Although some of Beaumont's academically trained colleagues found fault with his methodologies, the farmer's son and frontier doctor did achieve a gratifying level of professional accomplishment and wealth. To enjoy them, he had to set aside humiliations he experienced along the way, accept his lot after military service as an ordinary practitioner in St. Louis, and weather an unforeseen turn near the end of life.
Miscellaneous
At the end of Open Wound, Jason Karlawish lists his primary and secondary sources and identifies the key changes he made to Beaumont's biography and the larger American history represented in the narrative.
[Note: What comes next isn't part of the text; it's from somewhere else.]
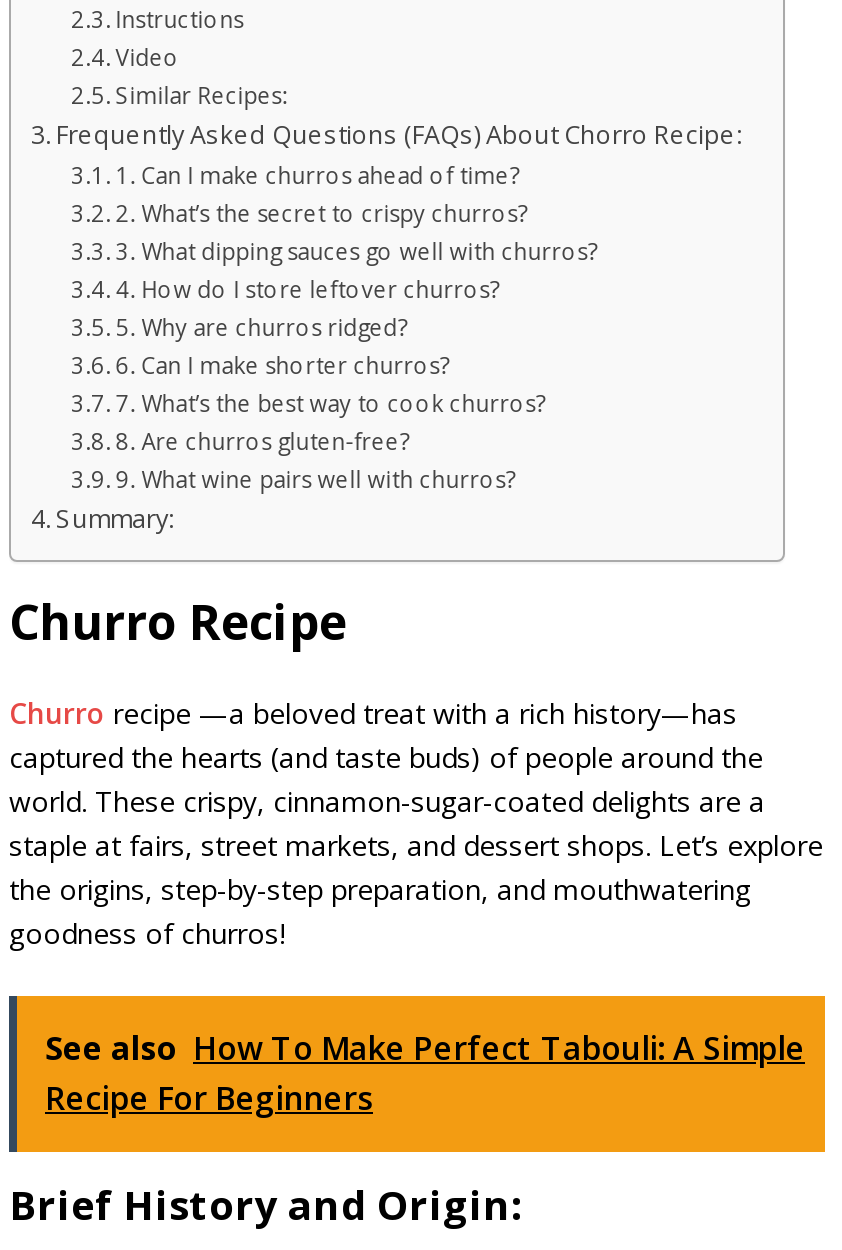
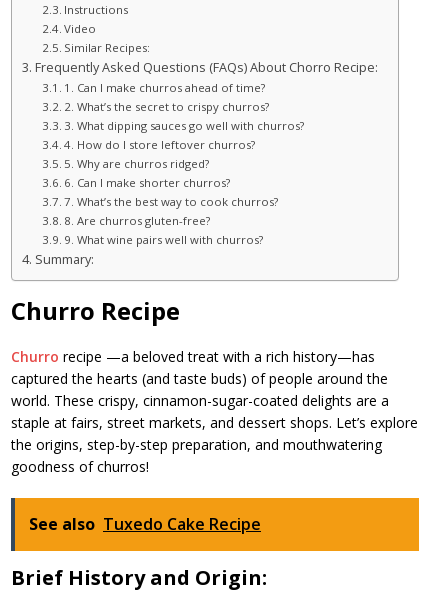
- See also How To Make Perfect Tabouli: A Simple
- Recipe For Beginners
+ See also Tuxedo Cake Recipe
He also notes the existence of a facsimile of Beaumont's book (New York: Dover Publications, 1996) for readers wishing to pursue his medical contributions. Readers wishing to learn more detail about Beaumont's science will, of course, need to read beyond the novel.
Publisher
University of Michigan Press
Place Published
Ann Arbor
Edition
2011
Page Count
270
Commentary
More significantly, the fictional account engages the ethical imagination, leaving readers to reflect on what to make of Beaumont, St. Martin, and the culture of medicine they operated in. Yes, the doctor gave his patient life-saving care and provided charity, even paying the balance owed on his indenture. But Beaumont benefited professionally and personally from opportunistically turning St. Martin into a research subject, one who was not invested in furthering knowledge about the science of digestion. Yes, the doctor made an important contribution to medical knowledge, but by subjugating an uneducated and poor patient. Do we read Beaumont's robust ambition and assiduous dedication to a goal as admirable personal and American cultural values? Or do we see them as aberrations of the human spirit when success depends on taking advantage of the vulnerable? Does Beaumont's rise from humble origins make him sympathetic? And what do we make of St. Martin? Do patients, especially unique ones, have a duty to participate in a project that will serve humankind? Does St. Martin make an admirable sacrifice or was he exploited? What do we make of a medical system that enlists the poor and vulnerable to benefit others, including physicians and medical researchers? These questions continue to resonate.